With regard to the nosological subgroups, the three major pathologies observed are myeloid neoplasms. Leukaemia represents the first subgroup with more than 2/3 of HLTs diagnosed between 1992-2021 ahead of lymphoma and PCM, this recalls the results of Hossain et al. (2014) [20].
The HLTs show much more variation than most other cancers. The study of Elidrissi Errahhali et al. (2016) [21], which discussed the epidemiological profile of HLTs in the eastern region of Morocco from 2008 to 2012, gave a local rate of 10.9%, which is in line with our results and the global average of 6.6% [22]. Like previous publications, our analysis shows a male predominance in HLTs with a mean sex ratio between (1.06 - 1.12), depending on the nosological subtype [23-25]. The affected populations presenting a predominance in young adults [23, 26, 27]. In Western countries, HLTs affects a majority of men [28] between 0-59 years old while above 60 years, the sex ratio is close to 1. The data of this study (Table 5 and 6) are in accordance with those observation as we identified a predominance of HLTs in young adults (56.2%) with a sex ratio of 1.06. The demographic distribution of the population affects the age at diagnosis. This plays an important role in the incidence.
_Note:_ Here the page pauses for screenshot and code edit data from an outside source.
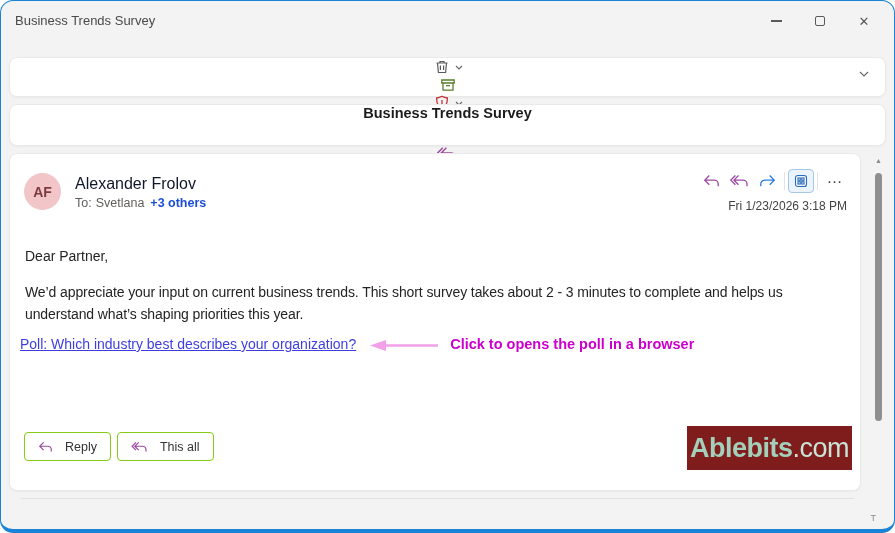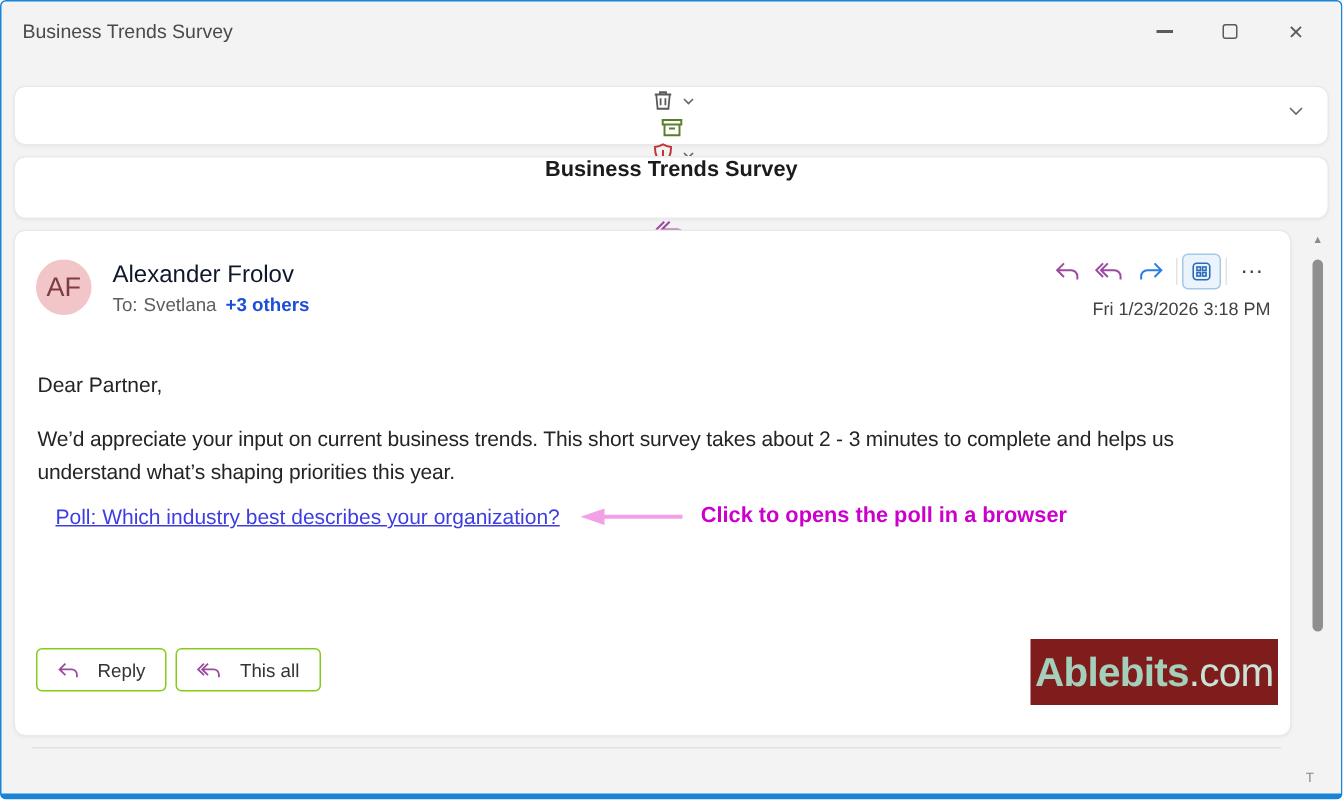"Business Trends Survey" .window { border-radius: 4px -> 13px }
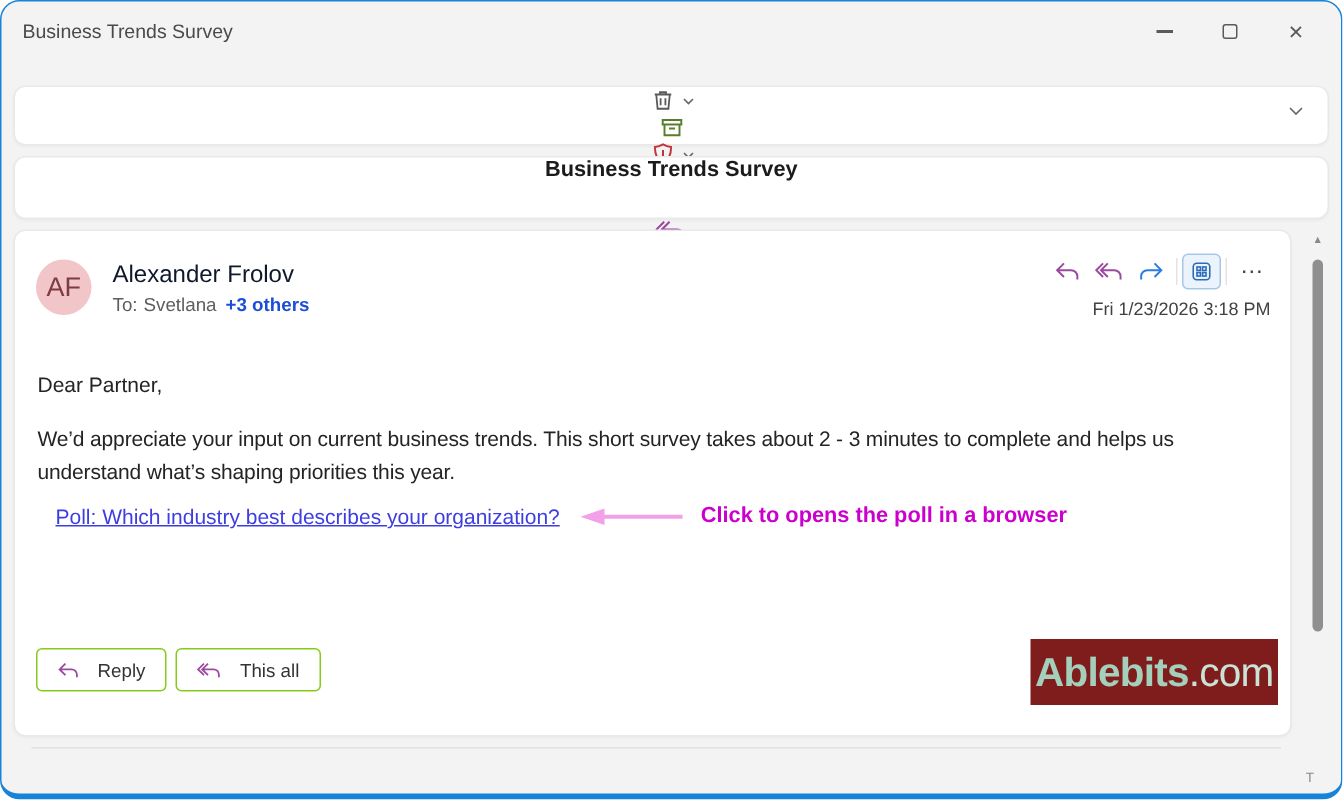"AF" .avatar { font-size: 18px -> 14px; font-weight: 400 -> 700 }
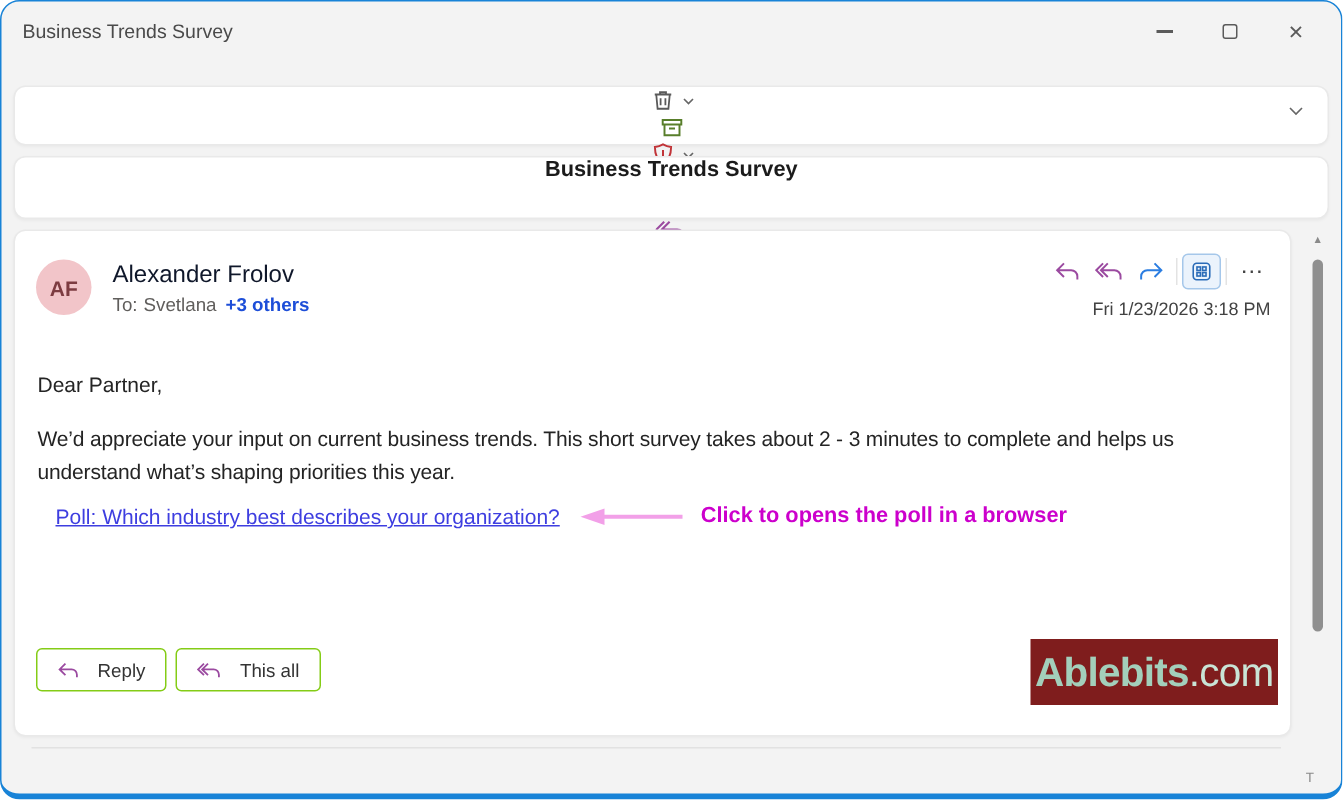"Poll: Which industry best describes" .poll-row { align-items: center -> flex-end; left: 27px -> 10px }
In 2020, about 474,519 new cancer cases (2.5% of all new leukaemia cases) with an average sex ratio of 1.4 [6, 29]. Based on GLOBOCAN [5, 6, 30], the incidence of leukaemia and PCM is respectively estimated to 2.4/100,000 and 0.65/100,000 in Morocco as in Africa. These rates are six times higher in developed countries such as France (18/100,000 and 10.7/100,000) or Germany (16.5/100,000 and 8.5/100,000). In the presented study, leukaemia was estimated at 1.05/100,000 inhabitants in the Greater Casablanca region, which raises the question of an under-evaluation of these diseases in Morocco, as there is no data available for some rural area. The crude incidence as well as the local rate showed that the three main forms of HLTs were CML, AML, MDS (Table 4 and 5). The same observations have been reported in Mexico [15]. However, other studies such as Elidrissi Errahhali et al. 2016 [21] in eastern Morocco, Awan et al. (2023) [26] in Pakistan and Ugwu et al. (2021) [24] in Sub-Saharan Africa give prominence to CML but have described a majority of acute leukemia. The variability in the results may be explained by differences in the method of diagnosis or the variable accessibility to screening tools in the different laboratories. The study material could also differ according to the articles, ranging from bone marrow puncture, to tissue biopsy, to peripheral whole blood. However, our results remain lower than those described in developed countries; even for CML [31]. This significant variation between countries could be explained not only by the higher proportion of patients admitted and the existence of a more efficient epidemiological surveillance system in these regions, but also by the higher survival rate in these diseases allowing a better diagnosis [32]. Differences in exposure to carcinogens such as pesticides, occupational cancers, genetics and nutrition are other factors of variability.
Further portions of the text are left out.